Bab 3 Kereta Kencana Penjemput Sukma

526 46 10
                                    

Klinting klinting,

Suoro Kreto Kuno

Suara kereta Kuno

Teka ing wayah wengi

Datang di saat malam

Tanpo rudo , tanpo jaran

Tanpa Roda, Tanpa Kuda

Nggawa bungah , nggawa tentrem

membawa sukacita, membawa ketentraman

Suara gadis itu terdengar parau, dengan duduk diatas dipan jati berwarna coklat. Matanya seperti kosong menatap kedepan. Walaupun layu, tak menutupi parasnya yang tirus dan ayu. Rambutnya hitam mengkilat, panjang tergerai seperti merang dibakar. Jemarinya lentik panjang, seperti ranting kayu randu. Gadis itu bernama Kinasih, anak semata wayang kepala desa yang lama terkenal kecantikannya.

Seluruh orang yang ada di dalam ruangan itu begidik mendengar senandung gadis itu, sudah beberapa bulan ini gadis itu berkelakuan aneh, berbicara  sendiri.
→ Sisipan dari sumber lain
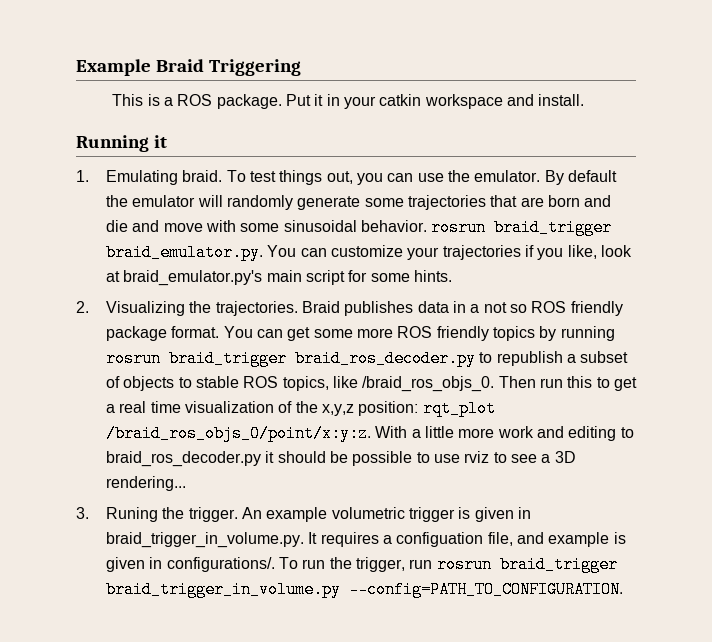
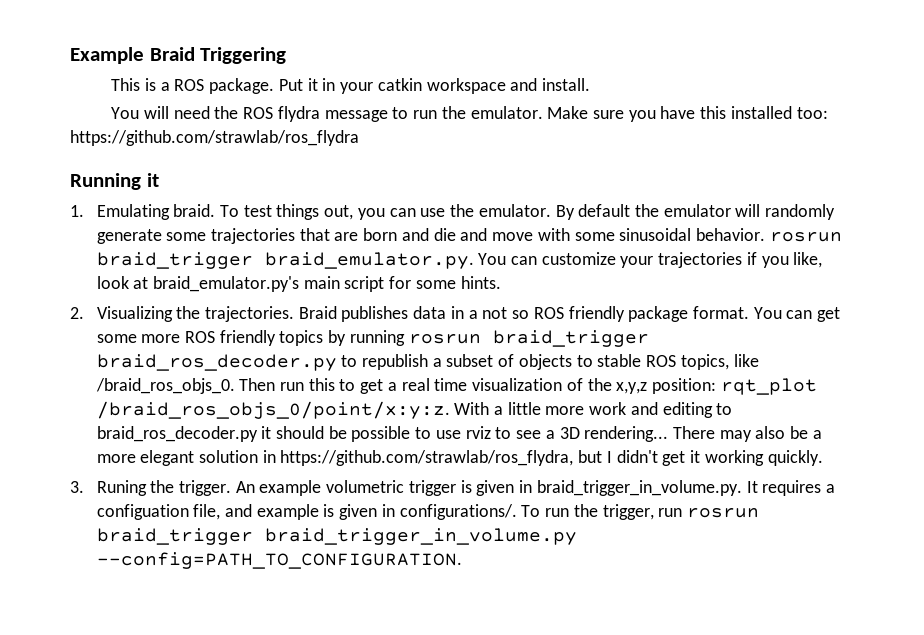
+ You will need the ROS flydra message to run the emulator. Make sure you have this installed too: https://github.com/strawlab/ros_flydra
+ There may also be a more elegant solution in https://github.com/strawlab/ros_flydra, but I didn't get it working quickly.

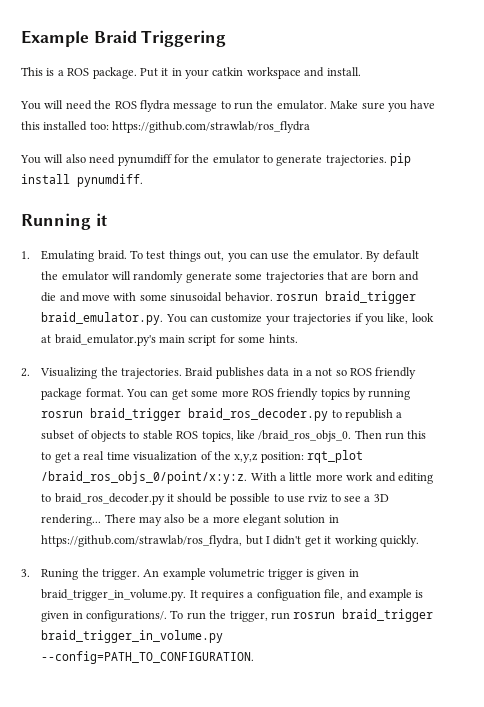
+ You will also need pynumdiff for the emulator to generate trajectories. pip install pynumdiff.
Bahkan tak mau menyentuh hidangan yang disajikan, terlihat dari tulang dadanya yang mulai menonjol. Namun semakin lama racauan itu berubah menjadi tembang kerinduan kepada sesuatu yang tidak mereka ketahui. Terkecuali pendekar Bergola Ijo yang baru datang, sang gadis sendiri tidak menarik minatnya. Ia malah mengamati keadaan sekitar, sebuah kamar rahasia yang kokoh berdiri lengkap dengan perabotan kursi, meja dan lemari yang indah. Siapa menyangka kamar sebagus ini ada di bawah sebuah gubuk lumbung padi yang sudah reot?

Terlebih di empat penjuru dinding, terdapat jajaran lontar bertulis aksara jawa yang disusun dengan pola aneh. Bergola mendengus hampir bersin melihat jimat praktek perdukunan ini.

Dari awal pendekar itu merasa ada sesuatu yang disembunyikan warga desa Kemukus, dan benar saja, ternyata para tetua dan pak Carik menyimpan rahasia mengenai sang putri kepala desa. Justru perkara ini lebih mencurigakan daripada kejadian ditahannya Sapali oleh warga.

Tanpa sepengetahuan para warga, Bergola ijo diam-diam diajak ke halaman belakang balai desa. Di sebuah lumbung padi, Pak Carik membawanya masuk dan ternyata dilantainya terdapat sebuah jalan masuk seukuran badan orang dewasa, ia kemudian turun ke sebuah lorong yang tembus ke dalam tanah. Setelah dua puluh langkah mereka tiba di sebuah pintu kamar rahasia.

Dalam ruangan terdapat empat orang berdiri mengelilingi dipan kuno berkelambu putih, dua diantaranya sudah berambut putih. Seseorang bertubuh besar nampak duduk disamping pembaringan dengan wajah lelah tak karuan.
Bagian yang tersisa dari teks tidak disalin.